* EXERCISE INSTRUCTIONS *
Copy out the data that comes next, character for character, and leave the images aside.

---------- MATERIAL TO PROCESS ----------

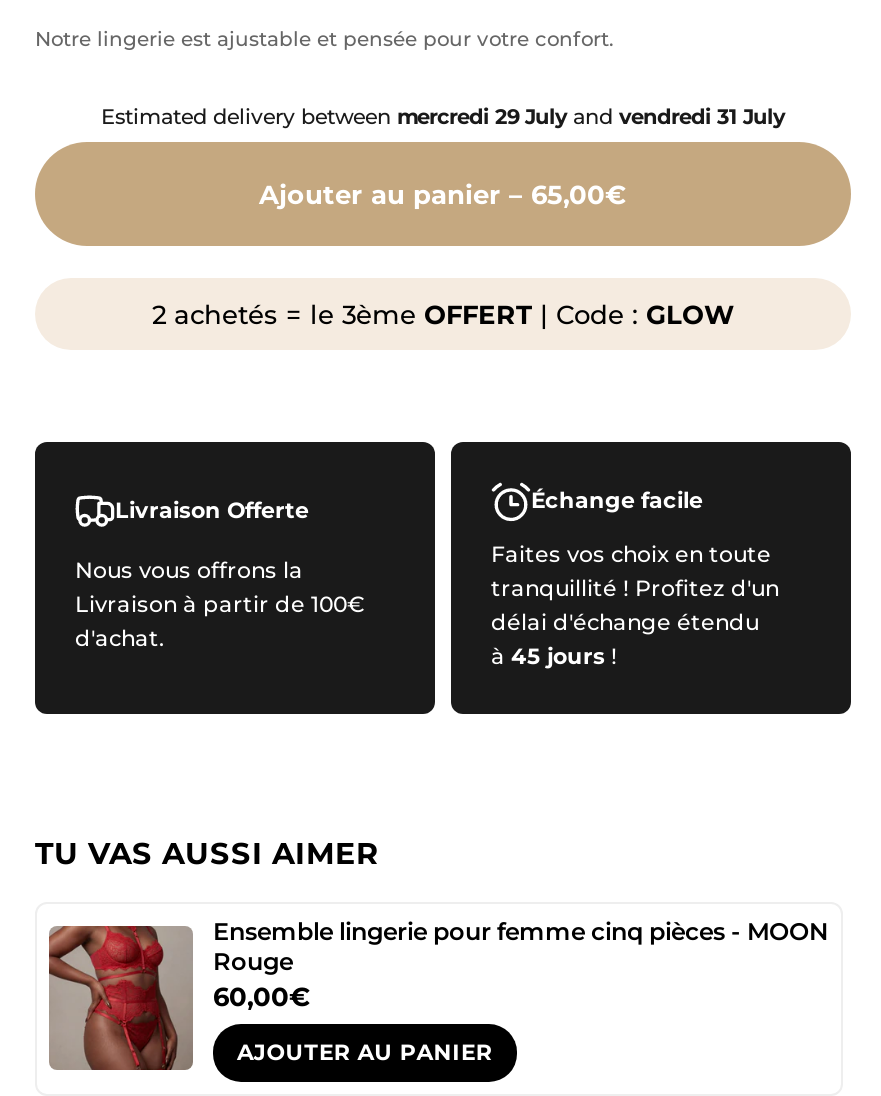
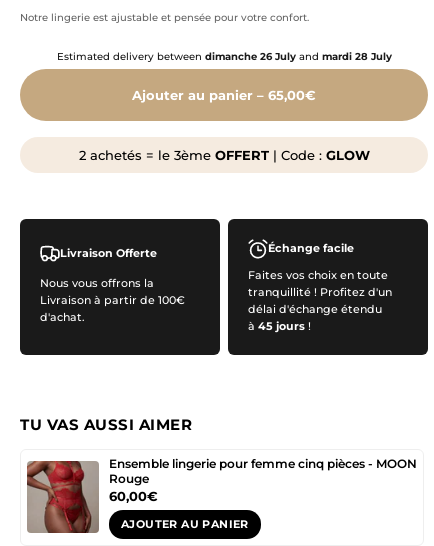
- Estimated delivery between mercredi 29 July and vendredi 31 July
+ Estimated delivery between dimanche 26 July and mardi 28 July
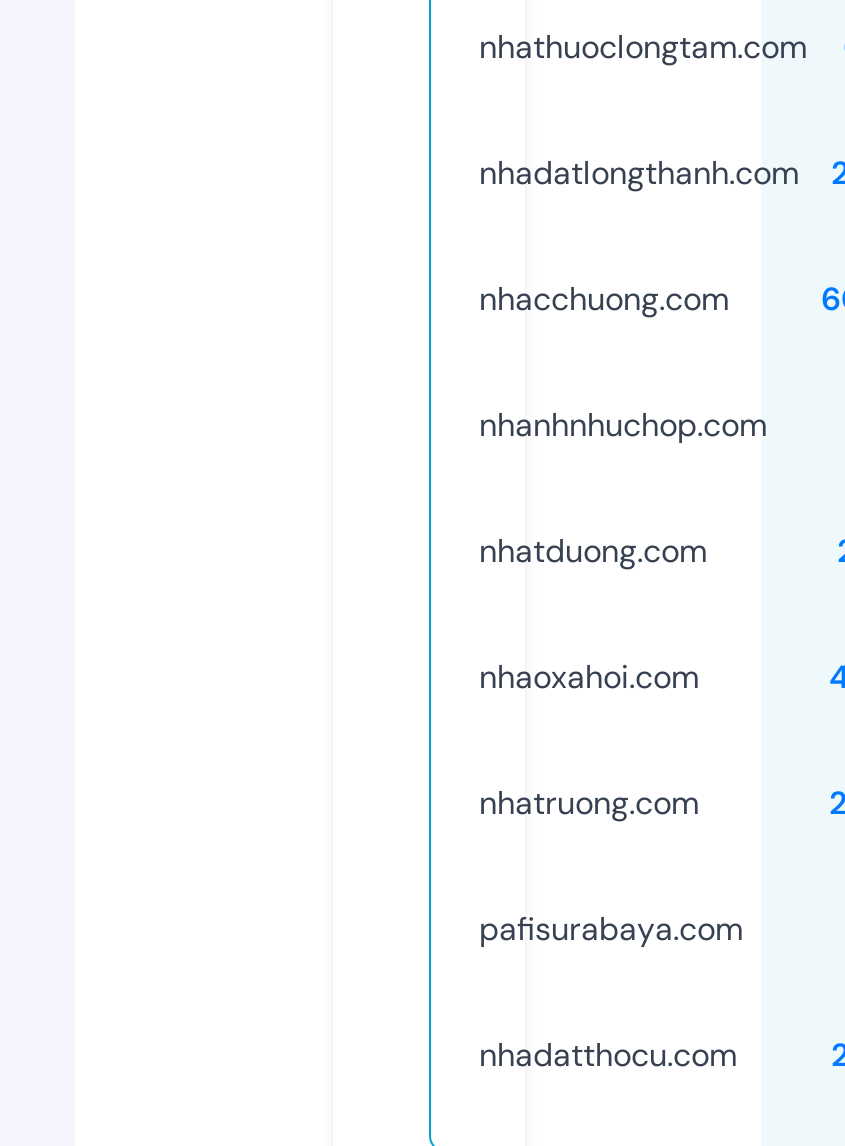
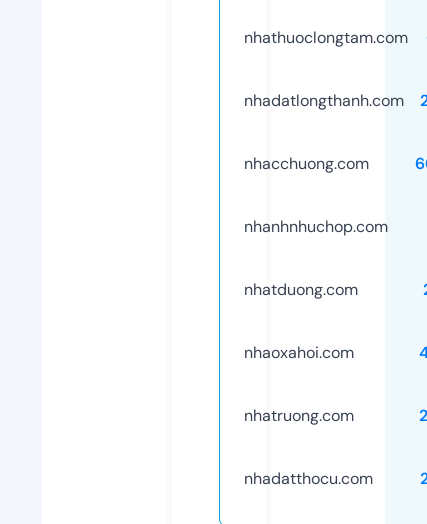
- pafisurabaya.com
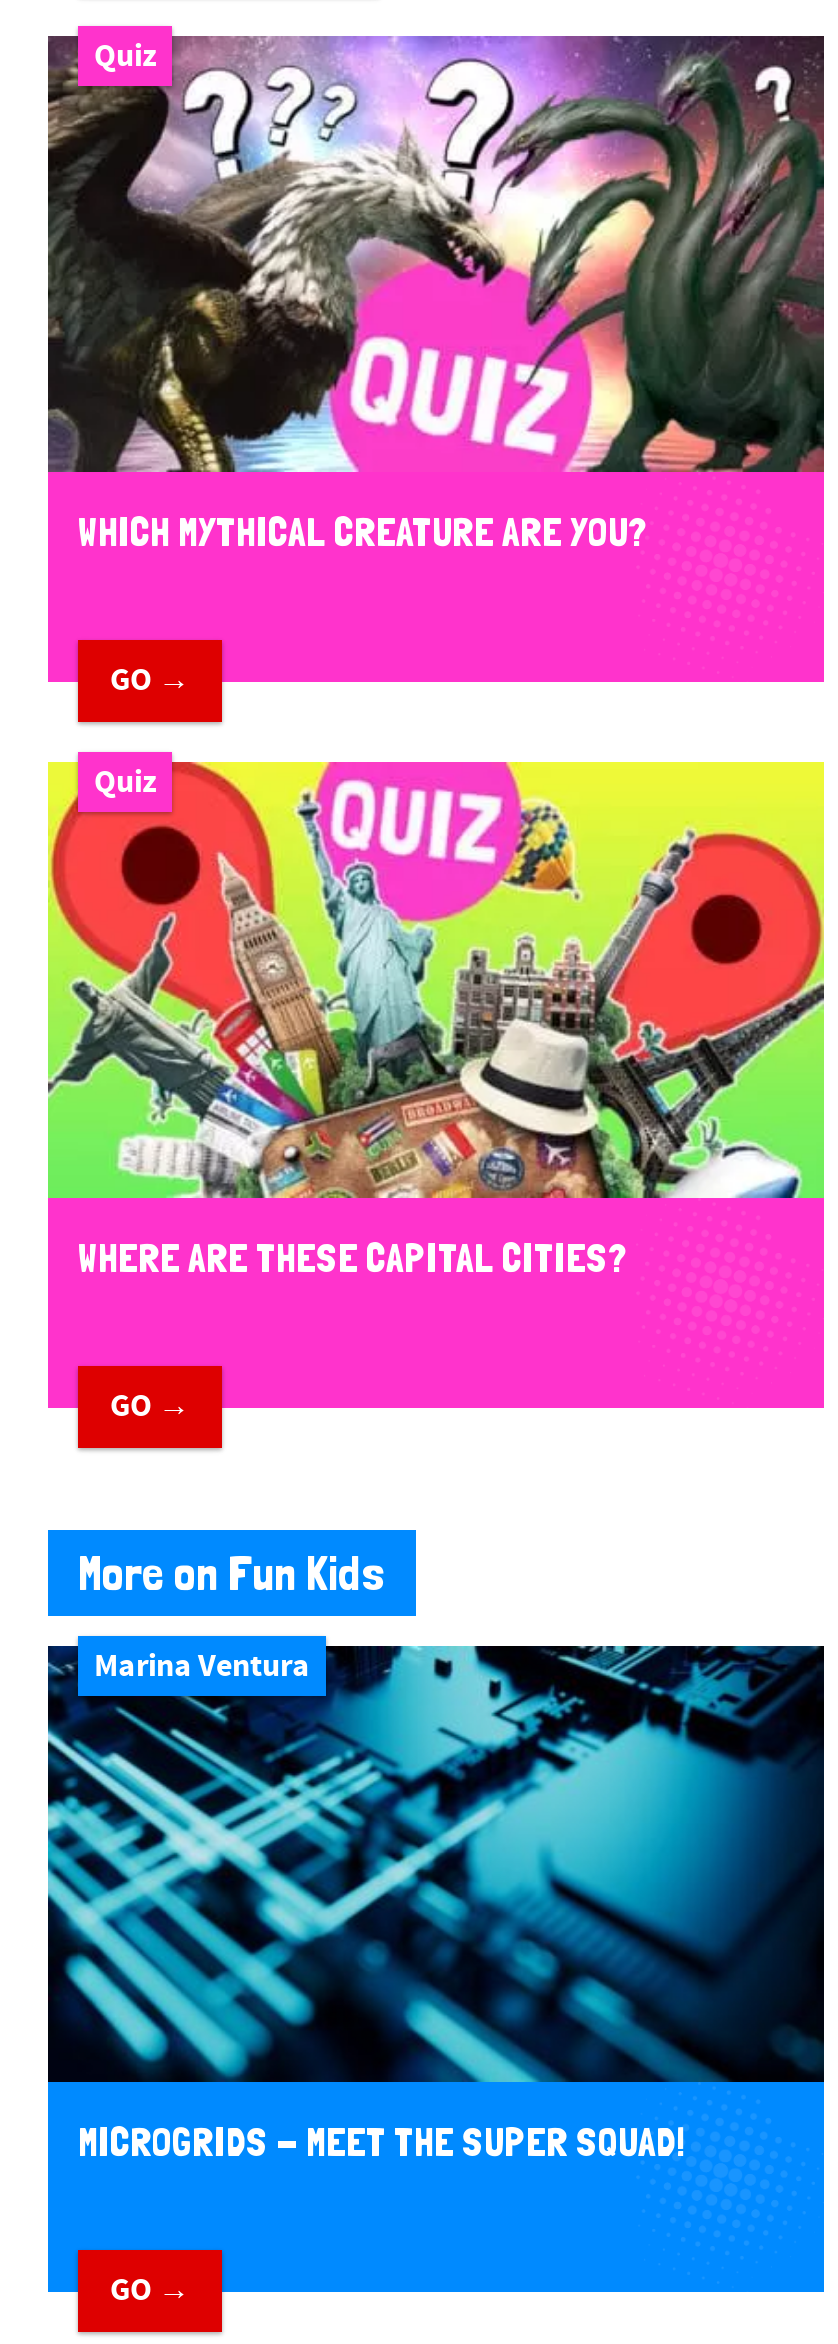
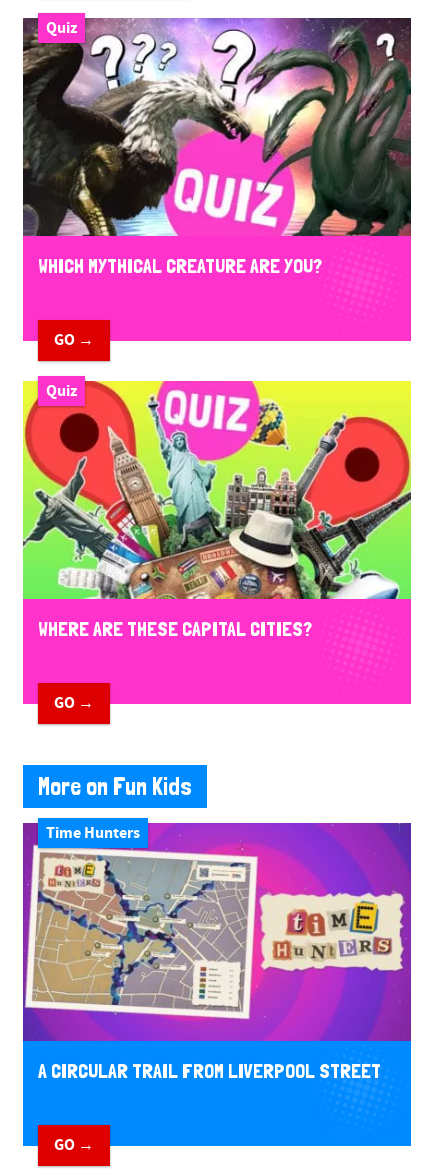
- [image]
- Marina Ventura
+ [image]
+ Time Hunters

- MICROGRIDS - MEET THE SUPER SQUAD!
+ A CIRCULAR TRAIL FROM LIVERPOOL STREET
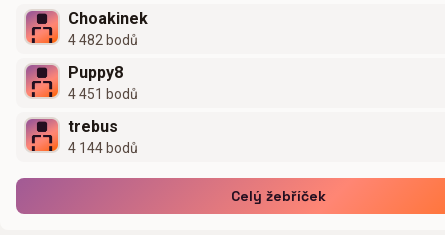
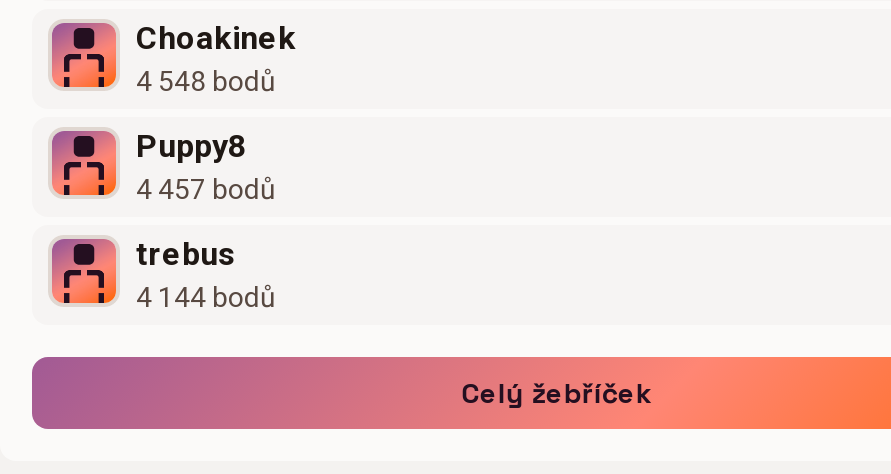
- 4 482 bodů
+ 4 548 bodů

- 4 451 bodů
+ 4 457 bodů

----------

* SOLUTION TO THIS EXERCISE *
- Estimated delivery between mercredi 29 July and vendredi 31 July
+ Estimated delivery between dimanche 26 July and mardi 28 July
- pafisurabaya.com
- [image]
- Marina Ventura
+ [image]
+ Time Hunters

- MICROGRIDS - MEET THE SUPER SQUAD!
+ A CIRCULAR TRAIL FROM LIVERPOOL STREET
- 4 482 bodů
+ 4 548 bodů

- 4 451 bodů
+ 4 457 bodů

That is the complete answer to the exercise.